Kai Huckenbeck
Share on facebook
Share on twitter
Share on linkedin
Share on email
Share on whatsapp

Swoje święto obchodzi dziś zawodnik, który wciąż jest nadzieją dla niemieckiego żużla. Już 27-letni Kai Huckenbeck powalczy w przyszłym sezonie o kolejny awans do cyklu Tauron SEC, spróbuje dołożyć trzecie indywidualne mistrzostwo kraju, a także wesprze Abramczyk Polonię Bydgoszcz w walce na zapleczu PGE Ekstraligi.

Huckenbeck stosunkowo szybko zaczął odnosić sukcesy w turniejach organizowanych przez naszych zachodnich sąsiadów. W wieku 18 lat został indywidualnym wicemistrzem Niemiec, a dwa lata później nie znalazł już pogromcy na krajowym podwórku. Kolejny tytuł dołożył w 2014 roku, czyli wtedy, gdy stałym uczestnikiem cyklu Grand Prix był jego rodak – Martin Smolinski.
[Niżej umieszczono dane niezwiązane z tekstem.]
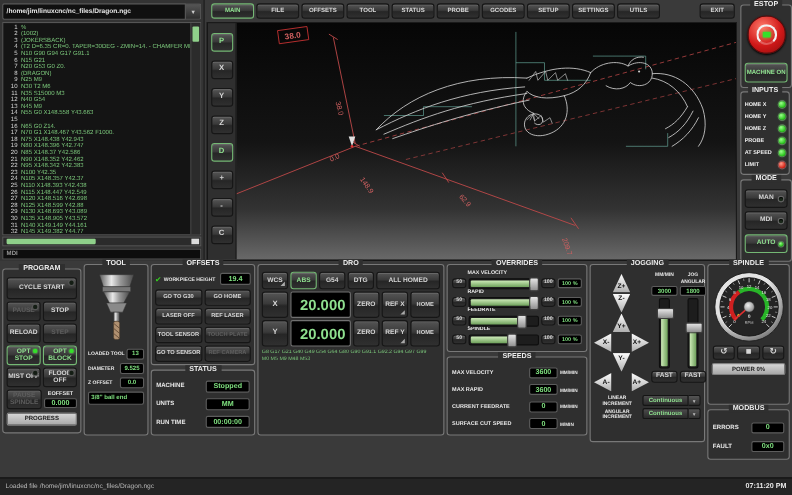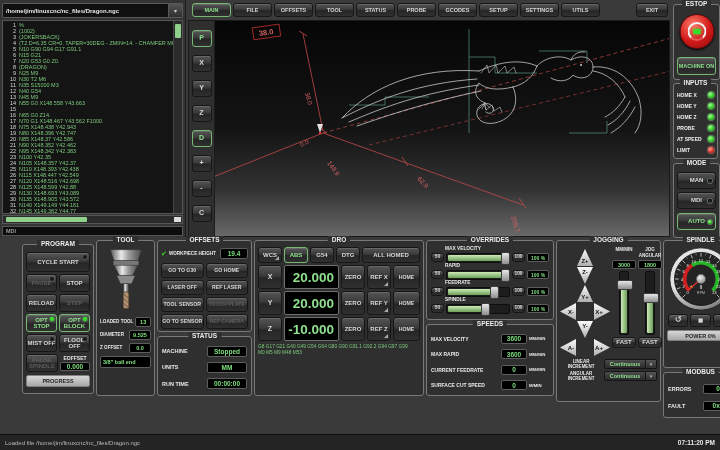--- a/index.html
+++ b/index.html
@@ -72,7 +72,7 @@
   .mode{position:absolute;left:3px;right:3px;height:17px;font-size:6px;}
   .mode .led{position:absolute;right:3px;width:4px;height:4px;}
   
-  #bottom{position:absolute;left:0;top:238px;width:620px;height:196px;margin-left:20px;}
+  #bottom{position:absolute;left:0;top:238px;width:620px;height:196px;}
   
   #p-program{left:2px;top:6px;width:72px;height:150px;padding:7px 3px 3px;box-sizing:border-box;display:flex;flex-direction:column;gap:2px;}
   .prow{display:flex;gap:2px;}

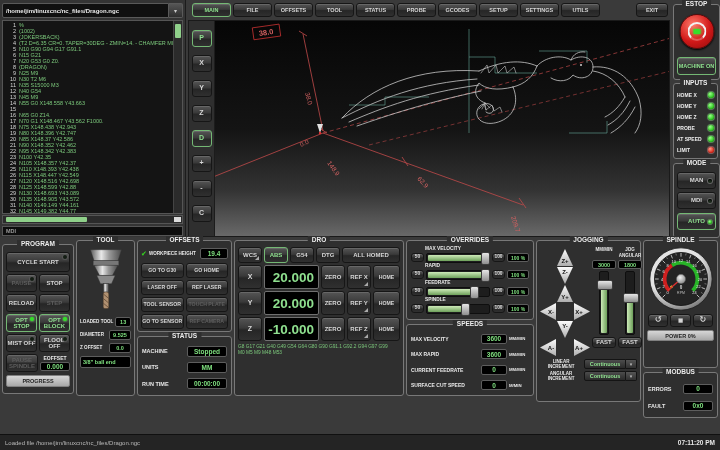--- a/index.html
+++ b/index.html
@@ -593,13 +593,6 @@
         <div class="droval">20.000</div>
         <div class="btn">ZERO</div>
         <div class="btn corner">REF Y</div>
-        <div class="btn wide">HOME</div>
-      </div>
-      <div class="drorow">
-        <div class="btn axl">Z</div>
-        <div class="droval">-10.000</div>
-        <div class="btn">ZERO</div>
-        <div class="btn corner">REF Z</div>
         <div class="btn wide">HOME</div>
       </div>
       <div class="codes">G8 G17 G21 G40 G49 G54 G64 G80 G90 G91.1 G92.2 G94 G97 G99</div>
Niemiec zadebiutował w PGE Ekstralidze dopiero w sezonie 2017. Trzeba jednak przyznać, że był to okazały występ, bo Huckenbeck przywiózł osiem punktów z bonusem z toru późniejszych mistrzów Polski – Fogo Unii Leszno. W całych rozgrywkach odjechał dla MRGARDEN GKM-u Grudziądz 13 wyścigów i wykręcił w nich średnią 1,000 punktu na bieg. Niewiele szans więcej Huckenbeck otrzymał w PGE Ekstralidze 2018, w niej wystartował w 27 wyścigach, a jego średnia była dokładnie taka sama jak rok wcześniej. Poprzedni sezon Niemiec spędził w 1. Lidze Żużlowej. 27-latek był piątym najlepszym seniorem Orła Łódź i osiągnął średnią 1,535 punktu na bieg.

Żużlowiec z Wuppertal dwukrotnie był także stałym uczestnikiem cyklu Tauron SEC. W sezonie 2018 zajął dziewiąte miejsce, a w minionych rozgrywkach został sklasyfikowany na dziesiątej pozycji. Huckenbeck dwa razy wystąpił również w cyklu Grand Prix. Oba występy Niemca były jednak nieudane. W 2017 roku uzbierał on w zawodach cztery oczka, a rok później przywiózł zaledwie dwa punkty.

Niemieckiemu zawodnikowi życzymy zatem sezonu bez kontuzji, dobrego wejścia w bydgoski projekt Jerzego Kanclerza, a także sukcesów na arenie międzynarodowej, które, być może, przyczynią się do rozwoju żużla za naszą zachodnią granicą.